S&P still negative on reinsurance sector, rates continue to climb – International – Insurance News


S&P Global Ratings says its view of the reinsurance industry remains negative amid the impacts of natural disasters, market volatility and inflation, although it expects damage profitability to improve.

Reinsurers will continue to struggle to sustainably earn above their cost of capital due to potential increases in natural catastrophe losses, capital market impacts and high inflation, says a report titled The Industry. world of reinsurance about to take a turn.

“On the bright side, reinsurance pricing is improving with hopes that it will continue through 2023 renewals, and new underwriting opportunities could be the lifeline needed for the industry to get back on its feet and start afresh. to earn its cost of capital,” says S&P.

At the end of last month, S&P reports that 19% of the ratings of the 21 major global reinsurers it assesses were on CreditWatch with negative implications or had a negative outlook, 76% were assigned a stable outlook and 5% were on CreditWatch positive.

Reinsurers’ strategies towards natural catastrophe risk diverged, with half of the top 21 increasing their net exposure and some existing outright, and the rest adopting a more cautious and defensive stance.

At the same time, demand for property and casualty catastrophic insurance is growing, which will help support rate increases next year.

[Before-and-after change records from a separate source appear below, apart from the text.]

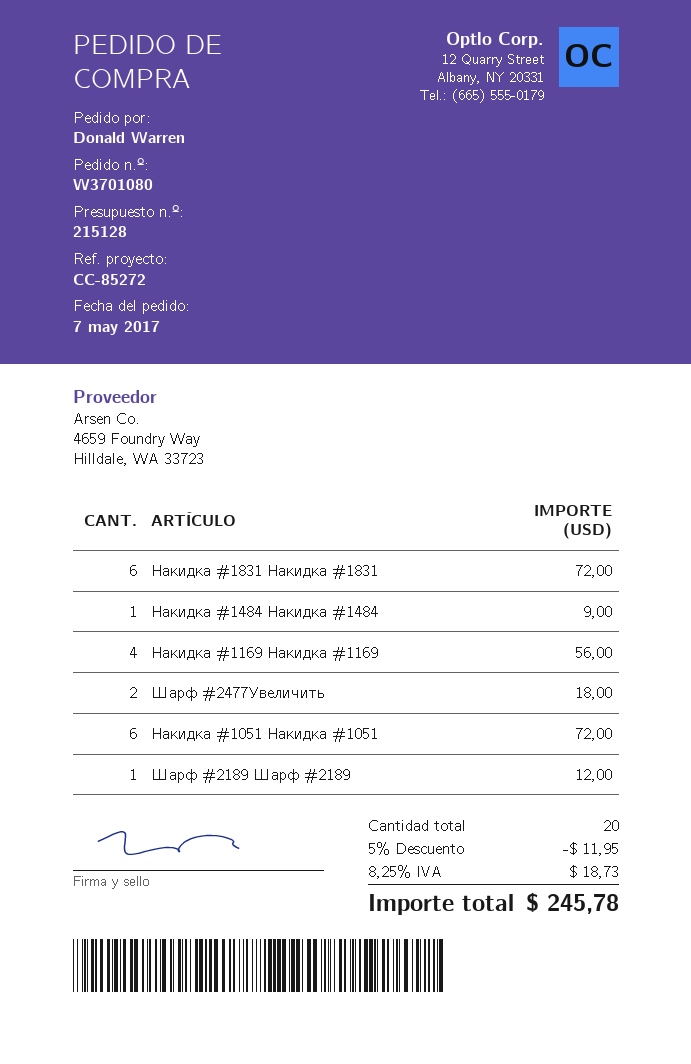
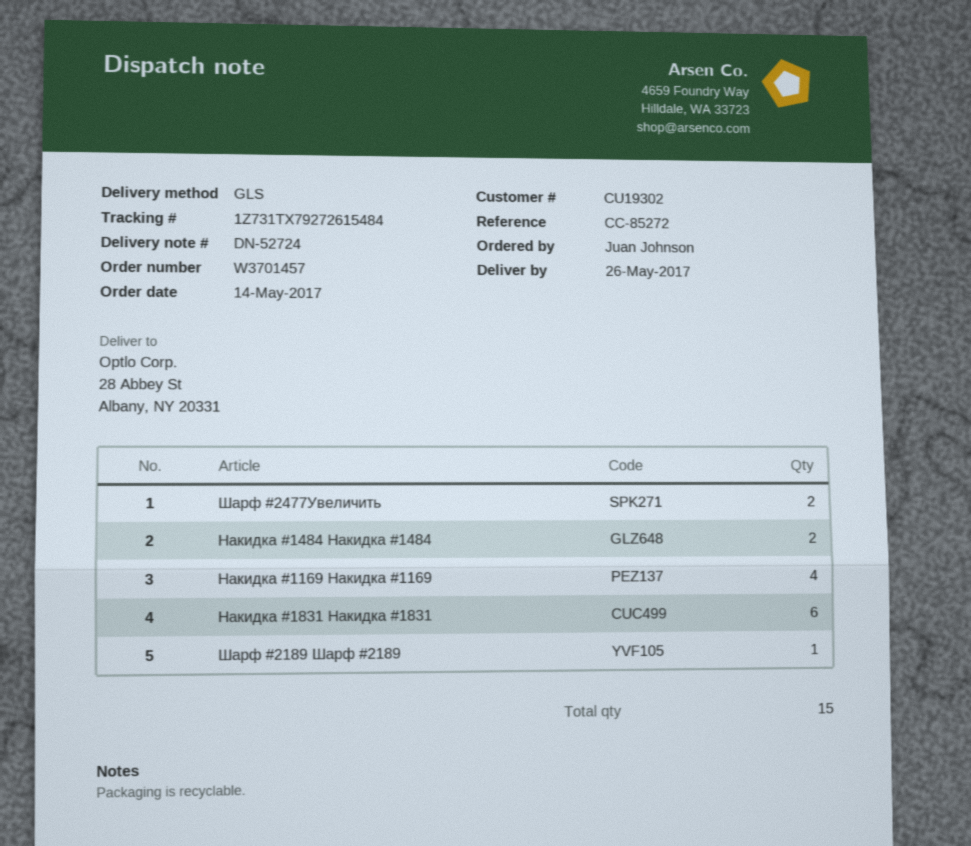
order number: W3701080 -> W3701457
order date: 2017-05-07 -> 2017-05-14
ordered by: Donald Warren -> Juan Johnson
Накидка #1484 Накидка #1484: 1 -> 2
Накидка #1051 Накидка #1051: 6 -> none
total quantity: 20 -> 15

“As we are still in the middle of the Atlantic hurricane season, which typically shapes performance for the year, outsized catastrophic events during the season could challenge the strategy of reinsurers who have maintained or increased their exposure to natural disasters,” S&P said.

Broker Gallagher Re, in a semi-annual industry report, says reinsurers together achieved premium growth of 14% over the period, supported by pricing changes.

Investment losses drove reported return on equity (ROE) down to 0.4%, while underlying ROE rose to 7.5% in the first half from 6.3% a year earlier . This is the best performance since 2014, but still below the industry’s weighted average cost of capital, says Gallagher Re.

Total capital dedicated to the global reinsurance industry fell 11% in the six-month period to US$647 billion ($945 billion), primarily due to book value investment losses Steps.

“Investment losses hurt what was otherwise a more positive first half for reinsurers, and the sharp overall capital decline overestimates the impact on economic capital positions,” said Gallagher Re’s CEO, James Kent.

“But the figures nonetheless show the need for continued vigilance given today’s macroeconomic and geopolitical uncertainties and the ongoing debate over natural disaster exposures.”

Marsh McLennan reinsurance broker Guy Carpenter told a recent virtual press conference that insurers and reinsurers are both strategic in the business they undertake and carefully assess risk.

“Demand for reinsurance is expected to remain strong as risk awareness and the desire for downside protection are pervasive across the industry in this uncertain environment,” Chairman David Priebe said.

“Overall, this is one of the toughest and most complex markets seen in years and January 1 will likely follow the wide range of renewal results seen mid-year.”